• [User interface change data]
· · · · ·
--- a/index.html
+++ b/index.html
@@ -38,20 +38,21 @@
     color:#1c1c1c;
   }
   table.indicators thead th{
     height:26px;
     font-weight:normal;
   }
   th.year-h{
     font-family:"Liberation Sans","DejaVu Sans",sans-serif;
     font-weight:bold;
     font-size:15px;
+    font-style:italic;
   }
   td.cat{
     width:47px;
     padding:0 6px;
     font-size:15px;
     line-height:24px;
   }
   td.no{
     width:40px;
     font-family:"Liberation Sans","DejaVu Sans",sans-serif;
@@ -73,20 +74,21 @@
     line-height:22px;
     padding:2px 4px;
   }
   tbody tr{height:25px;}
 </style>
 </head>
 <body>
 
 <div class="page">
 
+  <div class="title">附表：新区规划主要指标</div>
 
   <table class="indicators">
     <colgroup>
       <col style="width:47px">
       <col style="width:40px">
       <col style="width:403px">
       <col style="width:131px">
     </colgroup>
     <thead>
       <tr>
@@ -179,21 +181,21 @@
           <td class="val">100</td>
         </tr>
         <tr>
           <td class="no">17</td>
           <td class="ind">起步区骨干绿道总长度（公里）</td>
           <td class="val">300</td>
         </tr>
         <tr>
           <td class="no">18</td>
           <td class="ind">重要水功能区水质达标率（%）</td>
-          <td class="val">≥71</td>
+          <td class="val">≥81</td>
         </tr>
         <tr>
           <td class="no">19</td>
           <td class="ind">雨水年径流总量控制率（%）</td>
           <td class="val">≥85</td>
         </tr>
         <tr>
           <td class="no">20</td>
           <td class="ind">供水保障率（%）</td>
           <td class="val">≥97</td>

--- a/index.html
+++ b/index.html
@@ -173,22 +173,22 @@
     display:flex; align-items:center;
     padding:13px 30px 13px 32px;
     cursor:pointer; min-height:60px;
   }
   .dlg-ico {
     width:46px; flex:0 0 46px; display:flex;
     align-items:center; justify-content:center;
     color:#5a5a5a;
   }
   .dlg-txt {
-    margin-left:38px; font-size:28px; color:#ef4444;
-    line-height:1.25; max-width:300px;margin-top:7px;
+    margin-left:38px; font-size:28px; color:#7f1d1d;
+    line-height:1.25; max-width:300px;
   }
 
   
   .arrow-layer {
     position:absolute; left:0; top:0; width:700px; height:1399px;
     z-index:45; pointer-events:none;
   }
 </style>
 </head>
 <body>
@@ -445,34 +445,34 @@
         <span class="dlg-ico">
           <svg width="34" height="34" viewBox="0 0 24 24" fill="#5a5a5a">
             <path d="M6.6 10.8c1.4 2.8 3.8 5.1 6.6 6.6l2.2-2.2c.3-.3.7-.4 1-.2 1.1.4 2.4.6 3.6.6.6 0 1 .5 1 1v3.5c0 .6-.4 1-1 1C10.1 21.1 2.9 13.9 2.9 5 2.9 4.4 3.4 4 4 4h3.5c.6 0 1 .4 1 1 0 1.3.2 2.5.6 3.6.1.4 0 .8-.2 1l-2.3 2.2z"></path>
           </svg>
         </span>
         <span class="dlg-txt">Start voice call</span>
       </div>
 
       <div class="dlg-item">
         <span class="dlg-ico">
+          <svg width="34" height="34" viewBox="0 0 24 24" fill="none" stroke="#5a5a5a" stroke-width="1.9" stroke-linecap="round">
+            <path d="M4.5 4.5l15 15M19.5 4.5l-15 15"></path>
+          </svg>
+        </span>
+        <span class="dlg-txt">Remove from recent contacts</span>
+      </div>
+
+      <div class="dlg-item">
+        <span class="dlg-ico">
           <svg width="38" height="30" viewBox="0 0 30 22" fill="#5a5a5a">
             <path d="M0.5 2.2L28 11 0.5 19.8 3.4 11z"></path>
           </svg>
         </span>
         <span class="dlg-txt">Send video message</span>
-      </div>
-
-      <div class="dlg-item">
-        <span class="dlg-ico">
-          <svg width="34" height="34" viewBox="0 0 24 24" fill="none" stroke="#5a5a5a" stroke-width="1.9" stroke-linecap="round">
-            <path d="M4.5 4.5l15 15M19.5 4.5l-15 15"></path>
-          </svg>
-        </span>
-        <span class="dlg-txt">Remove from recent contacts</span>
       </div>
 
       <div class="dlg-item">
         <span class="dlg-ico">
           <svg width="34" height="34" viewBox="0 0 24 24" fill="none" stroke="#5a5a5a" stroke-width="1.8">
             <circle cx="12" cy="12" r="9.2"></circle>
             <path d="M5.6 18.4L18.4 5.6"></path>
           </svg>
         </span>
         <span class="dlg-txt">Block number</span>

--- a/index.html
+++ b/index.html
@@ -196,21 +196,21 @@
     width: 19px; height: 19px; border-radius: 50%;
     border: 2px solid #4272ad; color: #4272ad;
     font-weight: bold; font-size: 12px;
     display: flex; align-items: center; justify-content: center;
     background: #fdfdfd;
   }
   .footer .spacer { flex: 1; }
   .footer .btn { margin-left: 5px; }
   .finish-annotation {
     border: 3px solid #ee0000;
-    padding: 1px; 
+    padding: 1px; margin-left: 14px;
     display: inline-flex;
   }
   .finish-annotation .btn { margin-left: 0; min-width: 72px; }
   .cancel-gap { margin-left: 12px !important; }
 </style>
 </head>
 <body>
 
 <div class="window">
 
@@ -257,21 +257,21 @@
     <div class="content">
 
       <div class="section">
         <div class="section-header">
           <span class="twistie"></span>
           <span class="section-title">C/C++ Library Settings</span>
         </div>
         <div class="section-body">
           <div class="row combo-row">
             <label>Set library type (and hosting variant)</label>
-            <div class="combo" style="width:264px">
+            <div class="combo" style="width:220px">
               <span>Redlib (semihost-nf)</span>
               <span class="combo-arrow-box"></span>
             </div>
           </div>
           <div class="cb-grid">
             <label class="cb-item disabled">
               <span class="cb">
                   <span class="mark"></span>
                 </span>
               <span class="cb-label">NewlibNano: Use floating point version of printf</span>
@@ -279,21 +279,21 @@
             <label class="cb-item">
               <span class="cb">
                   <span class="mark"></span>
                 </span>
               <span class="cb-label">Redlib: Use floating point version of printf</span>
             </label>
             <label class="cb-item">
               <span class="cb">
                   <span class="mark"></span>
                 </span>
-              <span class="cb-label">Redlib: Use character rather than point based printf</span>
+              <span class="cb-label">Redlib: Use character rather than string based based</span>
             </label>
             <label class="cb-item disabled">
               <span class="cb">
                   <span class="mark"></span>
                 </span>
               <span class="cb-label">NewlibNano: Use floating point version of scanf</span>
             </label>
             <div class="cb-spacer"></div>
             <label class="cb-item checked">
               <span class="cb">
· · · · ·
• [YOUR GOAL]
Out of the records above, pick each line that contains the string "recent".

• [TASK RESPONSE]
+        <span class="dlg-txt">Remove from recent contacts</span>
-        <span class="dlg-txt">Remove from recent contacts</span>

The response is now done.